On reading the text of the president's speech in cold type the next morning, the gaps and contradictions leap off the page. And a hangover, like the kind that follows any binge, even a rhetorical one, begins. Questions buzz in the mind: Those of us with insurance through our company plans needn't change a thing, but if the president gets his Public Option, what's to prevent a cost-conscious company from shifting us onto it? Paying a fine to do so might be a bargain for the boss. There'll be tax credits galore but nothing in the president's plan will add to the federal deficit. There'll be co-ops and exchanges and subsidies, but just how they'll work, or if they'll work, and how much they'll cost in still higher taxes. ... All those little matters are far below a president's pay grade.

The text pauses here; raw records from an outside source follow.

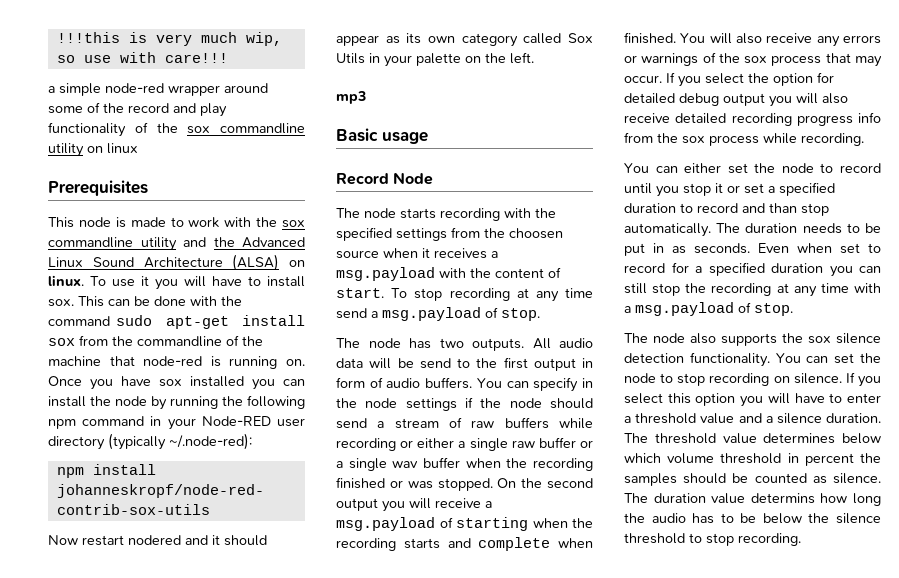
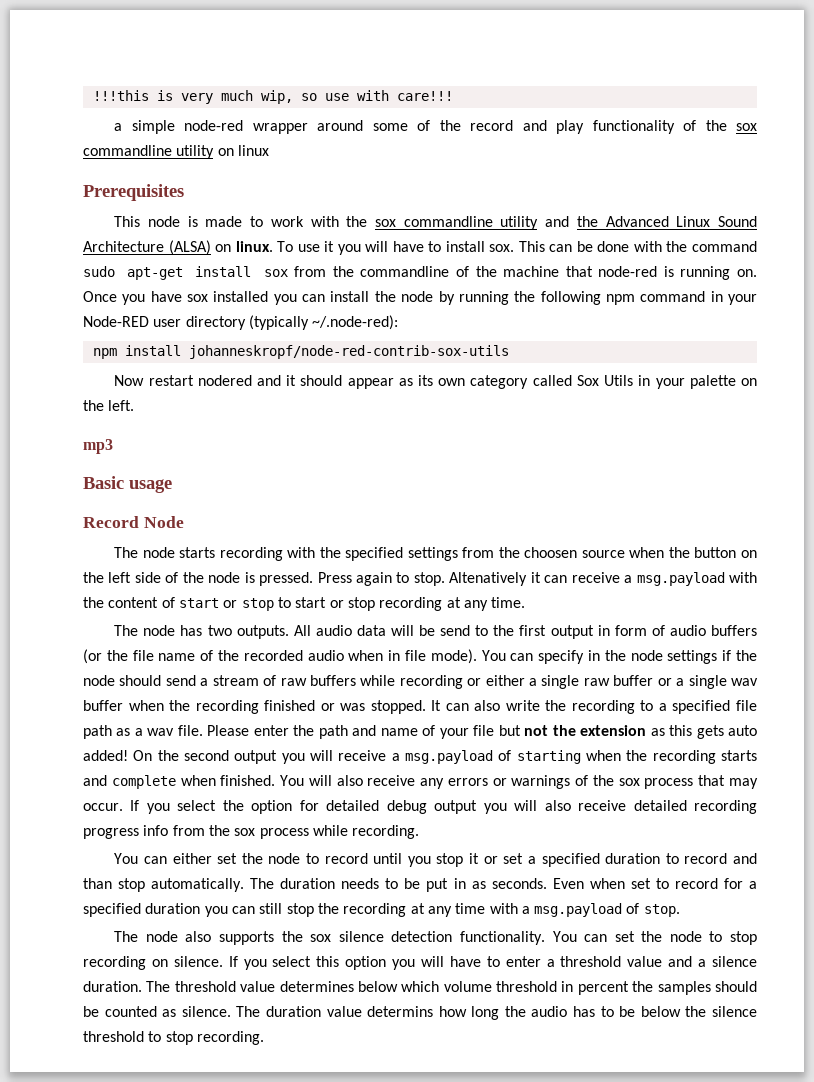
- The node starts recording with the specified settings from the choosen source when it receives a msg.payload with the content of start. To stop recording at any time send a msg.payload of stop.
+ The node starts recording with the specified settings from the choosen source when the button on the left side of the node is pressed. Press again to stop. Altenatively it can receive a msg.payload with the content of start or stop to start or stop recording at any time.
- All audio data will be send to the first output in form of audio buffers.
+ All audio data will be send to the first output in form of audio buffers (or the file name of the recorded audio when in file mode).
+ It can also write the recording to a specified file path as a wav file. Please enter the path and name of your file but not the extension as this gets auto added!

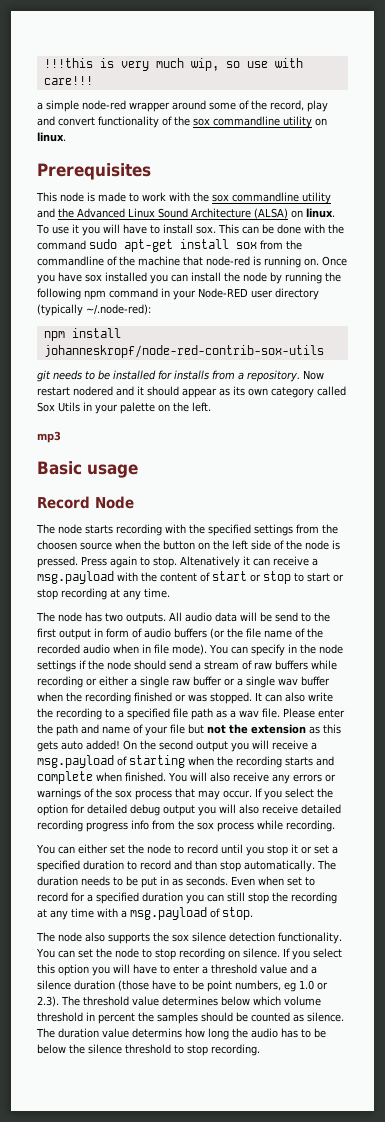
- a simple node-red wrapper around some of the record and play functionality of the sox commandline utility on linux
+ a simple node-red wrapper around some of the record, play and convert functionality of the sox commandline utility on linux.
+ git needs to be installed for installs from a repository.
- If you select this option you will have to enter a threshold value and a silence duration. The threshold value determines below which volume threshold in percent the samples should be counted as silence.
+ If you select this option you will have to enter a threshold value and a silence duration (those have to be point numbers, eg 1.0 or 2.3). The threshold value determines below which volume threshold in percent the samples should be counted as silence.

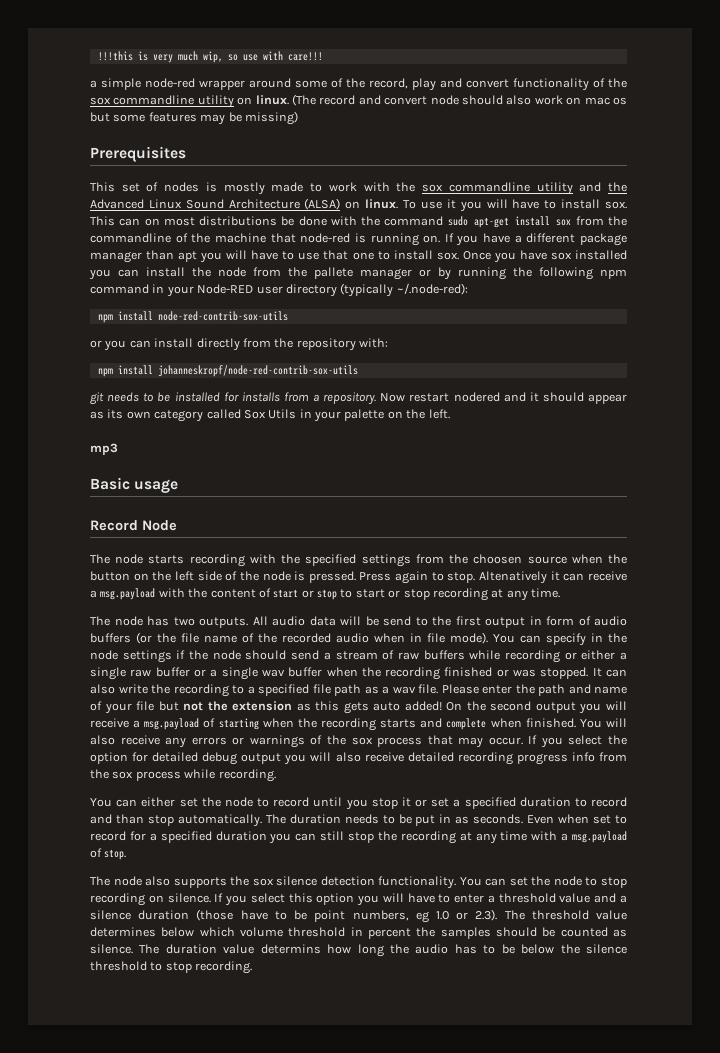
- a simple node-red wrapper around some of the record, play and convert functionality of the sox commandline utility on linux.
+ a simple node-red wrapper around some of the record, play and convert functionality of the sox commandline utility on linux. (The record and convert node should also work on mac os but some features may be missing)
  Prerequisites
- This node is made to work with the sox commandline utility and the Advanced Linux Sound Architecture (ALSA) on linux.
+ This set of nodes is mostly made to work with the sox commandline utility and the Advanced Linux Sound Architecture (ALSA) on linux.
- This can be done with the command sudo apt-get install sox from the commandline of the machine that node-red is running on.
+ This can on most distributions be done with the command sudo apt-get install sox from the commandline of the machine that node-red is running on.
+ If you have a different package manager than apt you will have to use that one to install sox.
- Once you have sox installed you can install the node by running the following npm command in your Node-RED user directory (typically ~/.node-red):
+ Once you have sox installed you can install the node from the pallete manager or by running the following npm command in your Node-RED user directory (typically ~/.node-red):
+ npm install node-red-contrib-sox-utils
+ or you can install directly from the repository with:

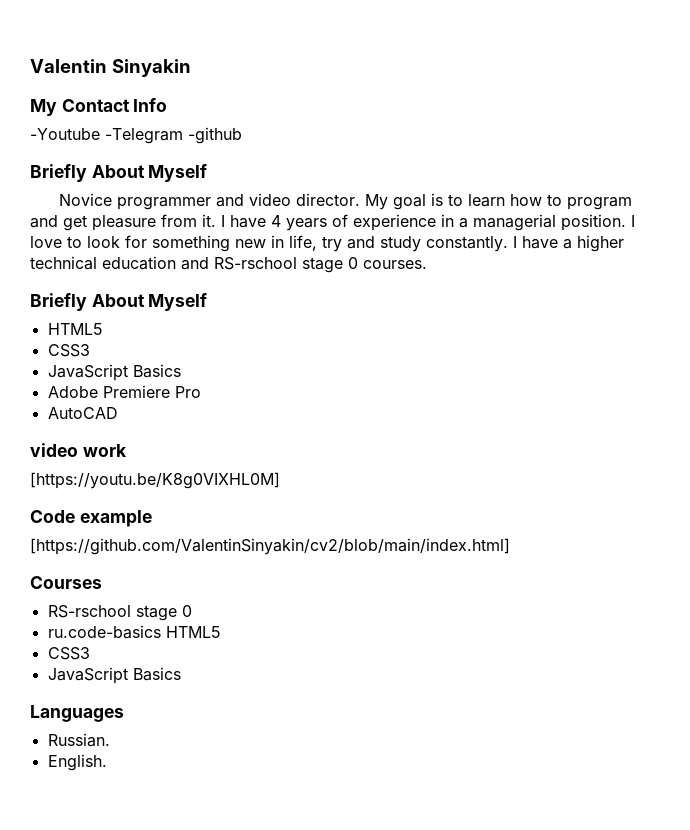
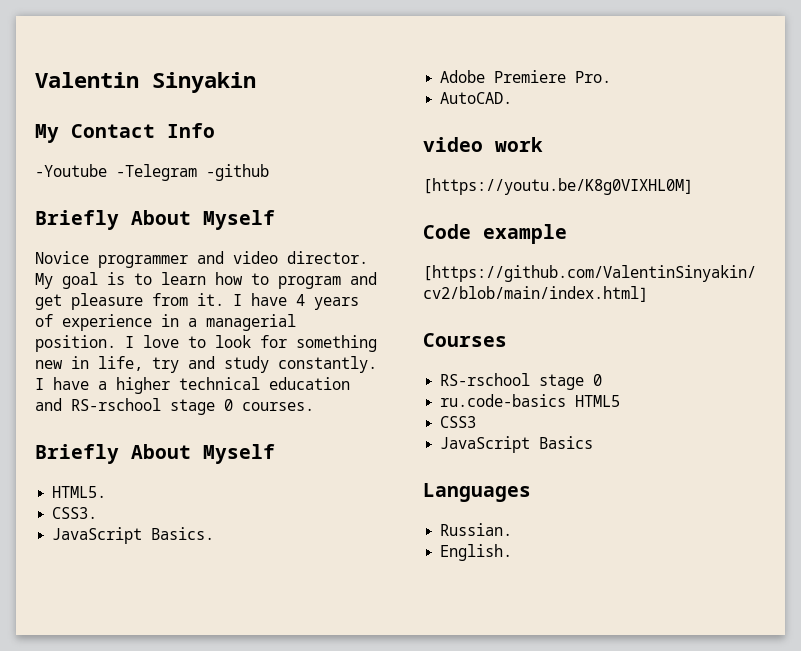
  I have a higher technical education and RS-rschool stage 0 courses.
  Briefly About Myself
- HTML5
- CSS3
- JavaScript Basics
+ HTML5.
+ CSS3.
+ JavaScript Basics.
- Adobe Premiere Pro
- AutoCAD
+ Adobe Premiere Pro.
+ AutoCAD.

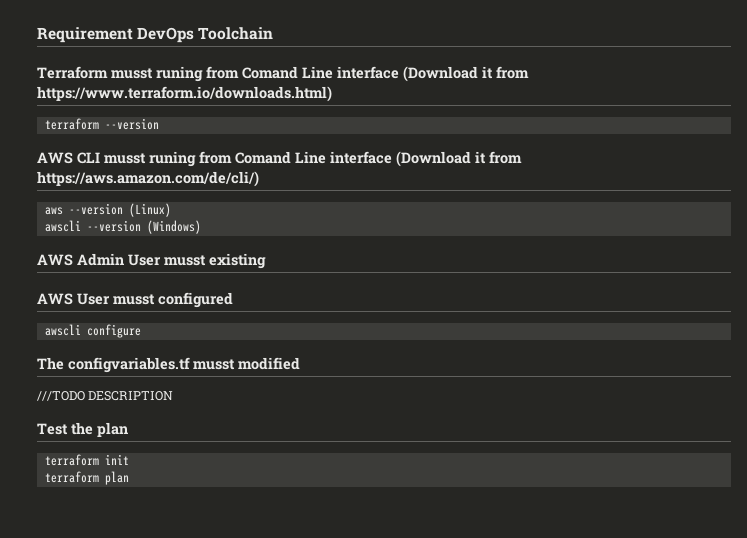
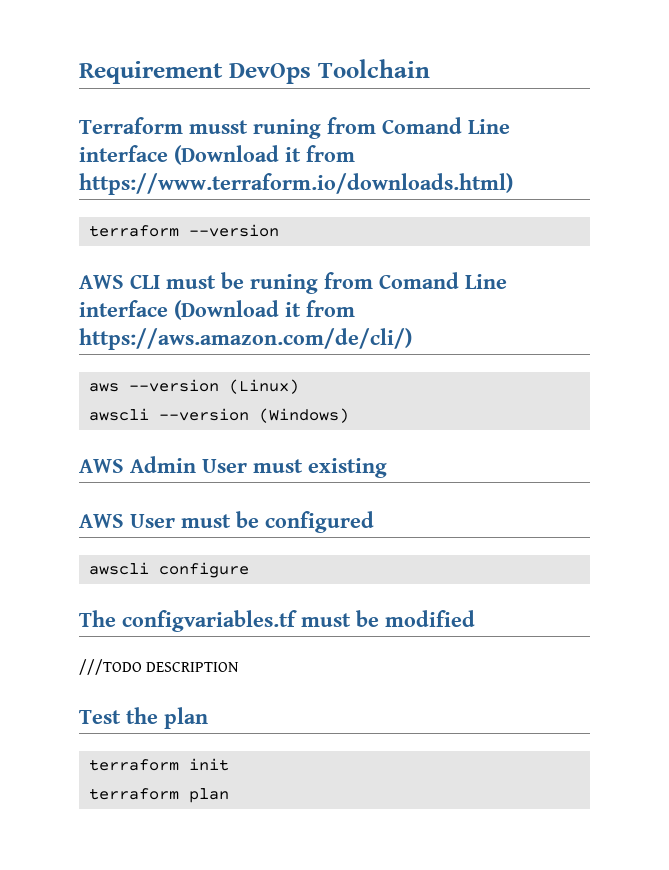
- AWS CLI musst runing from Comand Line interface (Download it from https://aws.amazon.com/de/cli/)
+ AWS CLI must be runing from Comand Line interface (Download it from https://aws.amazon.com/de/cli/)
- AWS Admin User musst existing
+ AWS Admin User must existing
- AWS User musst configured
+ AWS User must be configured
- The configvariables.tf musst modified
+ The configvariables.tf must be modified

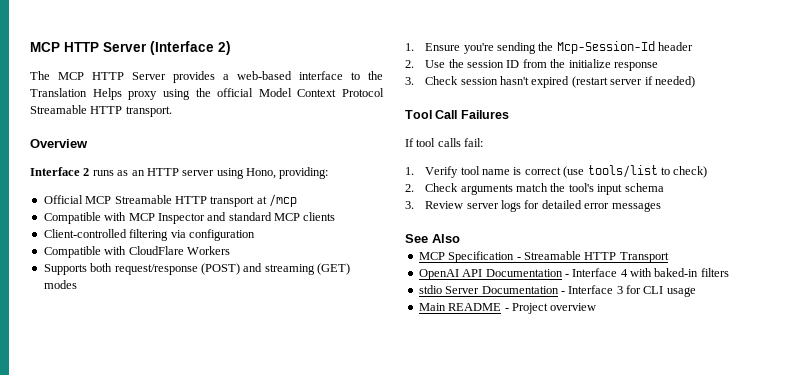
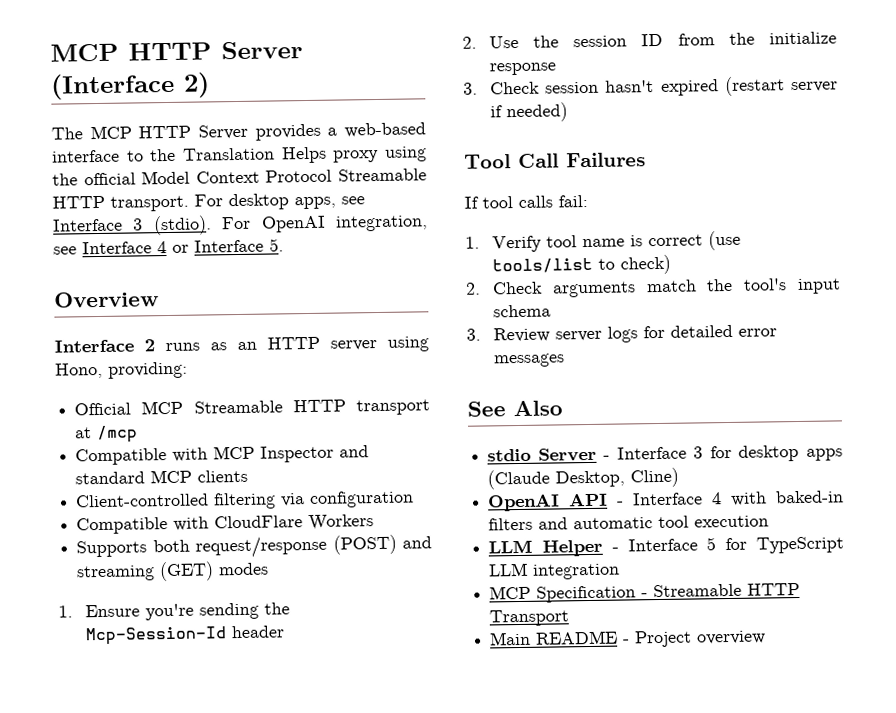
+ For desktop apps, see Interface 3 (stdio). For OpenAI integration, see Interface 4 or Interface 5.
+ stdio Server - Interface 3 for desktop apps (Claude Desktop, Cline)
+ OpenAI API - Interface 4 with baked-in filters and automatic tool execution
+ LLM Helper - Interface 5 for TypeScript LLM integration
- OpenAI API Documentation - Interface 4 with baked-in filters
- stdio Server Documentation - Interface 3 for CLI usage

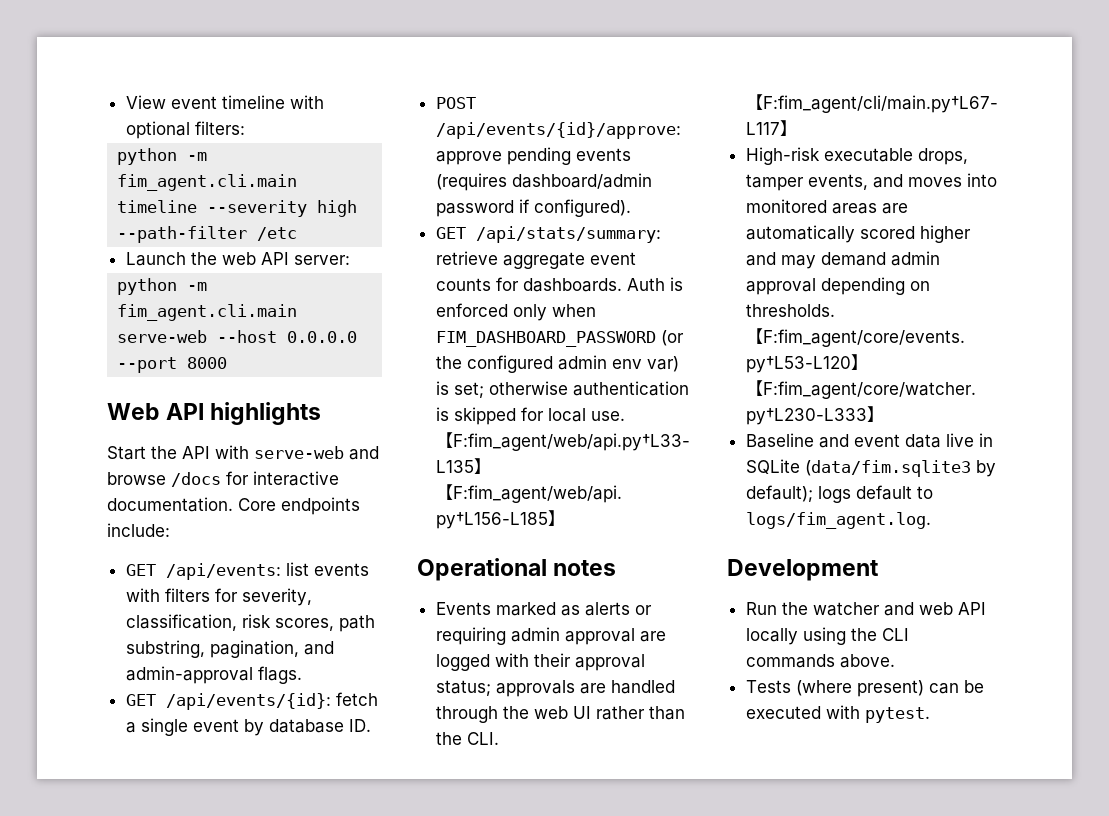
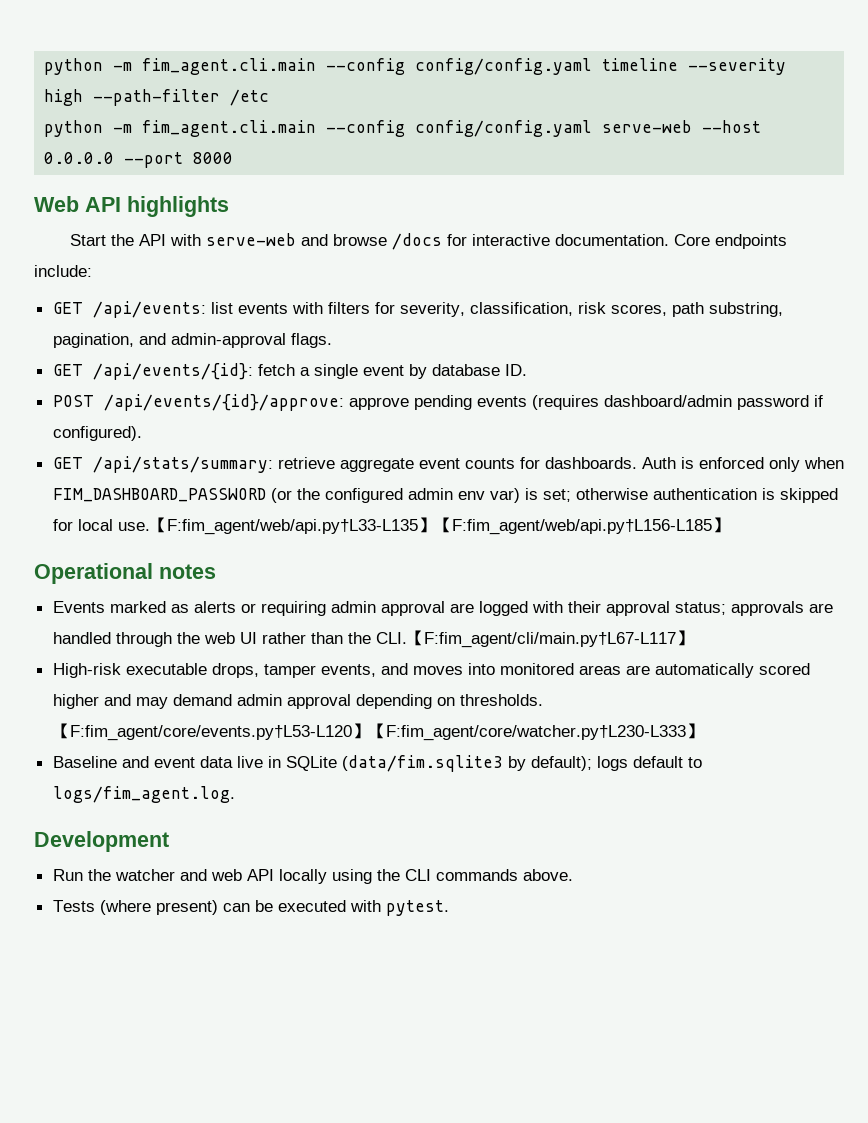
- View event timeline with optional filters:
- python -m fim_agent.cli.main timeline --severity high --path-filter /etc
+ python -m fim_agent.cli.main --config config/config.yaml timeline --severity high --path-filter /etc
- Launch the web API server:
- python -m fim_agent.cli.main serve-web --host 0.0.0.0 --port 8000
+ python -m fim_agent.cli.main --config config/config.yaml serve-web --host 0.0.0.0 --port 8000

But the buzzing persists: Won't public health insurance drive private insurers out of competition, the way the Obama administration wants to cut the banks out of the business of providing government-guaranteed student loans? Nonsense, says the president. The public option would cover maybe only 5 percent of the population. The camel only wants to get his nose under the tent. Why is that not assuring?

Mr. Obama says he's not the first president to address health care, but he's determined to be the last. Can he be serious? As long as there is health care, politicians will be addressing it.

There are a lot of things both Republicans and Democrats -- and both kinds of those, yellow and blue dog -- can agree on. Like making health insurance portable. Like creating a more efficient, national market for health insurance -- one crosses state lines. Like reforming the law so doctors don't have to practice defensive medicine to guard against being sued for no good reason -- not just giving that goal a lick and promise and maybe a demonstration project.

Why not concentrate on common ground, fix what can be fixed, and don't mess with what ain't broken? Or would that be unspeakably sensible for a president who floats high above such mundane matters?

Still, there is a sliver of comfort in all the news coverage. On reading the reactions to the president's plan, the charge that the press sensationalizes everything it covers evaporates. For there in the good ol', knowledgeable ol' Washington Post is the most understated headline yet in this whole brouhaha over health care: "Details Still Lacking On Obama Proposal/ White House Unclear on How Some Far-Reaching Goals Would Be Met."

The president is no slouch at understatement himself. Almost in passing during his speech Wednesday night, he notes, "there remain some significant details to be ironed out." Like just about all of them.